The data
»»

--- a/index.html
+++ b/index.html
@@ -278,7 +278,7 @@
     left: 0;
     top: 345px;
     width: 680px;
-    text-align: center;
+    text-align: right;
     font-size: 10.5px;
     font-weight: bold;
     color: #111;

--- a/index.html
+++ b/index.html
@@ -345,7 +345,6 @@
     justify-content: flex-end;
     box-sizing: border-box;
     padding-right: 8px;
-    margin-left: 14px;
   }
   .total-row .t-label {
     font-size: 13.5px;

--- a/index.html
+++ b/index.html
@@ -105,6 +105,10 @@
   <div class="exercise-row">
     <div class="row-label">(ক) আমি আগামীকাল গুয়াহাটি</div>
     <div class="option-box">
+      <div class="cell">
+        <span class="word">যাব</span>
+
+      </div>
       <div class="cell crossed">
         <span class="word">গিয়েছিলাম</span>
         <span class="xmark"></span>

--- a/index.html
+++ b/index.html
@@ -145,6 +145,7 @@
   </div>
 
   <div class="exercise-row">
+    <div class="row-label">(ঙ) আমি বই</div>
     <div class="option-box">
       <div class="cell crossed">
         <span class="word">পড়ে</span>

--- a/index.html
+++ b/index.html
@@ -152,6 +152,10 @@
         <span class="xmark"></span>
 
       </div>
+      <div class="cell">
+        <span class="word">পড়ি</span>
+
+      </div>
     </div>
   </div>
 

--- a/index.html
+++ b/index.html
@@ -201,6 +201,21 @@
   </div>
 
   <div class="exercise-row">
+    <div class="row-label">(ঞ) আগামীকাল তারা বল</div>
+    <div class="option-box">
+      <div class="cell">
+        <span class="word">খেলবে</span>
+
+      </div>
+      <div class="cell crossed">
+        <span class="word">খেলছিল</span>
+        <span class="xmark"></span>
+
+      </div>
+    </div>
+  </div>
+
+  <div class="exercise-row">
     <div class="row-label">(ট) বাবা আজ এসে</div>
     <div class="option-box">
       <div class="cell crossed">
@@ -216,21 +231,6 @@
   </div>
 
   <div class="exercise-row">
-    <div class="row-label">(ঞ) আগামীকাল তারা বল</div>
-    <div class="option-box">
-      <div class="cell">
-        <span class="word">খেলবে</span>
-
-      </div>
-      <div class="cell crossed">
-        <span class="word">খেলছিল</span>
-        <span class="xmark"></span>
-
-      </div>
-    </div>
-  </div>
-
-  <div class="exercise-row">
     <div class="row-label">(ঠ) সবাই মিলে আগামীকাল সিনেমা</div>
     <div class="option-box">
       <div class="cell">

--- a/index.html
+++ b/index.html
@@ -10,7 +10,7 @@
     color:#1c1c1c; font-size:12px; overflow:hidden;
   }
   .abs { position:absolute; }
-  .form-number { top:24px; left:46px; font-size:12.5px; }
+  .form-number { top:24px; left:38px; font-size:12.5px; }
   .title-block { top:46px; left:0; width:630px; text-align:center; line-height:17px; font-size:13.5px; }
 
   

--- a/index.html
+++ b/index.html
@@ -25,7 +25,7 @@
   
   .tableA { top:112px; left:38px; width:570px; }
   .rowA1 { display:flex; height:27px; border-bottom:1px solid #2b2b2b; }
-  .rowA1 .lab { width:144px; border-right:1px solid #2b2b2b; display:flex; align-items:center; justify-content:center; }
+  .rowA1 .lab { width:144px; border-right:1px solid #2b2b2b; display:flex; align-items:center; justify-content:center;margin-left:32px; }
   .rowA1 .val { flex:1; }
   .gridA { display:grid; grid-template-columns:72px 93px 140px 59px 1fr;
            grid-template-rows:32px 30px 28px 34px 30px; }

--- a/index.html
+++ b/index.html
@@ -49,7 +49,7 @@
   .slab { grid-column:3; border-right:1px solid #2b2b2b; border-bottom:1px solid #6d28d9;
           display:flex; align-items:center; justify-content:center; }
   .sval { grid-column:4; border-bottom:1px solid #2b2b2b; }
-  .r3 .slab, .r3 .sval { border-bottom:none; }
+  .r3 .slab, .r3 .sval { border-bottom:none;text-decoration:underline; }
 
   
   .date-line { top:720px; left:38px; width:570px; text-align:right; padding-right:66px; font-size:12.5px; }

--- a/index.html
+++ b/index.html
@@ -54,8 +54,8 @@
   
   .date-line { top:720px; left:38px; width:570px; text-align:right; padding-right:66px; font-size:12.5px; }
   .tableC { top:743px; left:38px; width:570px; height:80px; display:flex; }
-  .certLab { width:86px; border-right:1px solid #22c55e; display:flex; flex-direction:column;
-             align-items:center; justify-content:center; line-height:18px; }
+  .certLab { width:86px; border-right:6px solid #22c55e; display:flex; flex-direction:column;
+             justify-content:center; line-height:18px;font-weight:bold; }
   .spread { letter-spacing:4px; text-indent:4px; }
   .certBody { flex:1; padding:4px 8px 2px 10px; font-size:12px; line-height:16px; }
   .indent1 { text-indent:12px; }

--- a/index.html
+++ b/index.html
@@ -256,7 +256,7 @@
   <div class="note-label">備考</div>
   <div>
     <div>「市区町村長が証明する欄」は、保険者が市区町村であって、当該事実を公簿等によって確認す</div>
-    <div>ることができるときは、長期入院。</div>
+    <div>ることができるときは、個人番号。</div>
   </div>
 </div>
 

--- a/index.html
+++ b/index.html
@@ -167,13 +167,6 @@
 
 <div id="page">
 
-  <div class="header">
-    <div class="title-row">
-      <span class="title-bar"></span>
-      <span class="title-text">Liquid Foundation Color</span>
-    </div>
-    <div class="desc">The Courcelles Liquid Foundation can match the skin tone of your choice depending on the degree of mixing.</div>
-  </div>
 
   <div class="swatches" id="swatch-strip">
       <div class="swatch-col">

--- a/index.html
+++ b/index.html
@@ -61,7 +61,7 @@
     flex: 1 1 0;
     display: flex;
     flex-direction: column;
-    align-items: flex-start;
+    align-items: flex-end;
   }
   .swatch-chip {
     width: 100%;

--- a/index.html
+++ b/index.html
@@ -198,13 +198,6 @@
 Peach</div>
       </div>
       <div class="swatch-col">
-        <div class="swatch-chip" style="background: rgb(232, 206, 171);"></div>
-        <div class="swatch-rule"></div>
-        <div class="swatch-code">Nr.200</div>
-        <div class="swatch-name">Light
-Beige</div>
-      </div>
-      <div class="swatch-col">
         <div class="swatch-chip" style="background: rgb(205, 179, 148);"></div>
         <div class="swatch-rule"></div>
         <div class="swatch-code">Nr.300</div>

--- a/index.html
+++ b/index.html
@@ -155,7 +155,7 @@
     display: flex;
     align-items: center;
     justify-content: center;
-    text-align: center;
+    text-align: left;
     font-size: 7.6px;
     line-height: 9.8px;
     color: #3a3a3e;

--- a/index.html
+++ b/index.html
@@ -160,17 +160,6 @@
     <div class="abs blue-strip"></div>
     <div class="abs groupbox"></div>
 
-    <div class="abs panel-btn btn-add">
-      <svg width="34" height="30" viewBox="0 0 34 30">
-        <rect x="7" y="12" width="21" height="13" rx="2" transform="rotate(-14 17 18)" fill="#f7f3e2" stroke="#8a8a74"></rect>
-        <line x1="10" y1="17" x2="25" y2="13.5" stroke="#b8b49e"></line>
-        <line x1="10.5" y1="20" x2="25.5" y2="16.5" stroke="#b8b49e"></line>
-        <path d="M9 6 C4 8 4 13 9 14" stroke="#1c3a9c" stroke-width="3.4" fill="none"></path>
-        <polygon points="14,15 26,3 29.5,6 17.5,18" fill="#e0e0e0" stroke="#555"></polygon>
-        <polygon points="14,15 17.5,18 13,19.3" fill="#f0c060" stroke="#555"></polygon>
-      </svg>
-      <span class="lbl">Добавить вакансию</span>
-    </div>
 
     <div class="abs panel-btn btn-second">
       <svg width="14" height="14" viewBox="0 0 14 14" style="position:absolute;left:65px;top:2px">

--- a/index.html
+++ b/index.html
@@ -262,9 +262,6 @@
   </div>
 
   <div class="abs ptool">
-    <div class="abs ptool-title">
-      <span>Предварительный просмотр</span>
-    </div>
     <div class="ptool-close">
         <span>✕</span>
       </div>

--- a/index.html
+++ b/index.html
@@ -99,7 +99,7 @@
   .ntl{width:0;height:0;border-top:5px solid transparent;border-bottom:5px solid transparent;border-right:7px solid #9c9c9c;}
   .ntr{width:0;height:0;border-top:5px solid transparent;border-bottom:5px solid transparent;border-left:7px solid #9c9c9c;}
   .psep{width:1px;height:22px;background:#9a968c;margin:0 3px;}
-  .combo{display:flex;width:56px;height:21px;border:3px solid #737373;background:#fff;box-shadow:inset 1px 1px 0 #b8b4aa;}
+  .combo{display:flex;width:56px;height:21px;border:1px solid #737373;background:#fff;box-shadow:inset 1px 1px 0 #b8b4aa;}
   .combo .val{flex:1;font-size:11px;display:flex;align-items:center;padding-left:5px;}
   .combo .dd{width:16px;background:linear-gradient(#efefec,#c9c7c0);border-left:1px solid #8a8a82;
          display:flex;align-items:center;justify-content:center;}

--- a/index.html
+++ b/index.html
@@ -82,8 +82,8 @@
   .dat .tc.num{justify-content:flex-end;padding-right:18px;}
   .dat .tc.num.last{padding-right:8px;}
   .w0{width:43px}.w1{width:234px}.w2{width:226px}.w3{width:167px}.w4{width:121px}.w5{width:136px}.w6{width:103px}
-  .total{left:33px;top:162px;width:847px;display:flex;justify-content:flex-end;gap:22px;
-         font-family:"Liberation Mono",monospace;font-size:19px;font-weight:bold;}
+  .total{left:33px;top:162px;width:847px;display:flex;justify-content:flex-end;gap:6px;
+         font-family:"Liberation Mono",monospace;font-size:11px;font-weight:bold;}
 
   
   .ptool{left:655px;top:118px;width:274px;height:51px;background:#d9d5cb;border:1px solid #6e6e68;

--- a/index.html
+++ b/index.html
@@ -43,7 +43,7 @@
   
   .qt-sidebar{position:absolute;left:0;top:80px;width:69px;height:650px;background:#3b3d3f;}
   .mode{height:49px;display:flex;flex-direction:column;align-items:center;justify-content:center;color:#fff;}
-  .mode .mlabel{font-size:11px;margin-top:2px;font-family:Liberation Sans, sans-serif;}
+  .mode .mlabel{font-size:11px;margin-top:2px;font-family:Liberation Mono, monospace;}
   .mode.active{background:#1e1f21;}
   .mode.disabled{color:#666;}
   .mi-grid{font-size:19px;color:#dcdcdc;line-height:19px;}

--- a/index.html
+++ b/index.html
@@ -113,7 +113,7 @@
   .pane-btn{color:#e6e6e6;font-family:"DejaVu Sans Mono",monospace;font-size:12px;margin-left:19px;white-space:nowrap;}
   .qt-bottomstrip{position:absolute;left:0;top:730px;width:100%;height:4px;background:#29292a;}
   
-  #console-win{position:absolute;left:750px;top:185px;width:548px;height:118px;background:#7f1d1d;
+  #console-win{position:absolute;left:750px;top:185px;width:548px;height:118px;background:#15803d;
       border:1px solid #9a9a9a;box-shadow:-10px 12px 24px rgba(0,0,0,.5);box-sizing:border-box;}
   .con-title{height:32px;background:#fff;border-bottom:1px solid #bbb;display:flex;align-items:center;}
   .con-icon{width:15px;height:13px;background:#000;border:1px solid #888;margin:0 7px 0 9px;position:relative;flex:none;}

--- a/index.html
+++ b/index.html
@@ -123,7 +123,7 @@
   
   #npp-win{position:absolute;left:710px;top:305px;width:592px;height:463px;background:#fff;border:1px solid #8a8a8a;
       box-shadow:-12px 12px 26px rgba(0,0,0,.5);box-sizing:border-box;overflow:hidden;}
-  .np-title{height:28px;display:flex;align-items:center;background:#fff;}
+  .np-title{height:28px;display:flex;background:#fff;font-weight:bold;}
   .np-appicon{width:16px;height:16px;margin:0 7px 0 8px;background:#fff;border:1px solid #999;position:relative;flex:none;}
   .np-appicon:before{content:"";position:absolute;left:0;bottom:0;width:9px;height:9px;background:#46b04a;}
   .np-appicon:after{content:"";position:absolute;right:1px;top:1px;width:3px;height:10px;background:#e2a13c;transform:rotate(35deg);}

««

Exercise brief
Look back at the entries above and repeat, unchanged, every line from the line holding "align-items: center;" through the line holding "transparent;border-bottom:5px solid transparent;border-right:7px".

Response below
     align-items: center;
     justify-content: center;
-    text-align: center;
+    text-align: left;
     font-size: 7.6px;
     line-height: 9.8px;
     color: #3a3a3e;

--- a/index.html
+++ b/index.html
@@ -160,17 +160,6 @@
     <div class="abs blue-strip"></div>
     <div class="abs groupbox"></div>
 
-    <div class="abs panel-btn btn-add">
-      <svg width="34" height="30" viewBox="0 0 34 30">
-        <rect x="7" y="12" width="21" height="13" rx="2" transform="rotate(-14 17 18)" fill="#f7f3e2" stroke="#8a8a74"></rect>
-        <line x1="10" y1="17" x2="25" y2="13.5" stroke="#b8b49e"></line>
-        <line x1="10.5" y1="20" x2="25.5" y2="16.5" stroke="#b8b49e"></line>
-        <path d="M9 6 C4 8 4 13 9 14" stroke="#1c3a9c" stroke-width="3.4" fill="none"></path>
-        <polygon points="14,15 26,3 29.5,6 17.5,18" fill="#e0e0e0" stroke="#555"></polygon>
-        <polygon points="14,15 17.5,18 13,19.3" fill="#f0c060" stroke="#555"></polygon>
-      </svg>
-      <span class="lbl">Добавить вакансию</span>
-    </div>
 
     <div class="abs panel-btn btn-second">
       <svg width="14" height="14" viewBox="0 0 14 14" style="position:absolute;left:65px;top:2px">

--- a/index.html
+++ b/index.html
@@ -262,9 +262,6 @@
   </div>
 
   <div class="abs ptool">
-    <div class="abs ptool-title">
-      <span>Предварительный просмотр</span>
-    </div>
     <div class="ptool-close">
         <span>✕</span>
       </div>

--- a/index.html
+++ b/index.html
@@ -99,7 +99,7 @@
   .ntl{width:0;height:0;border-top:5px solid transparent;border-bottom:5px solid transparent;border-right:7px solid #9c9c9c;}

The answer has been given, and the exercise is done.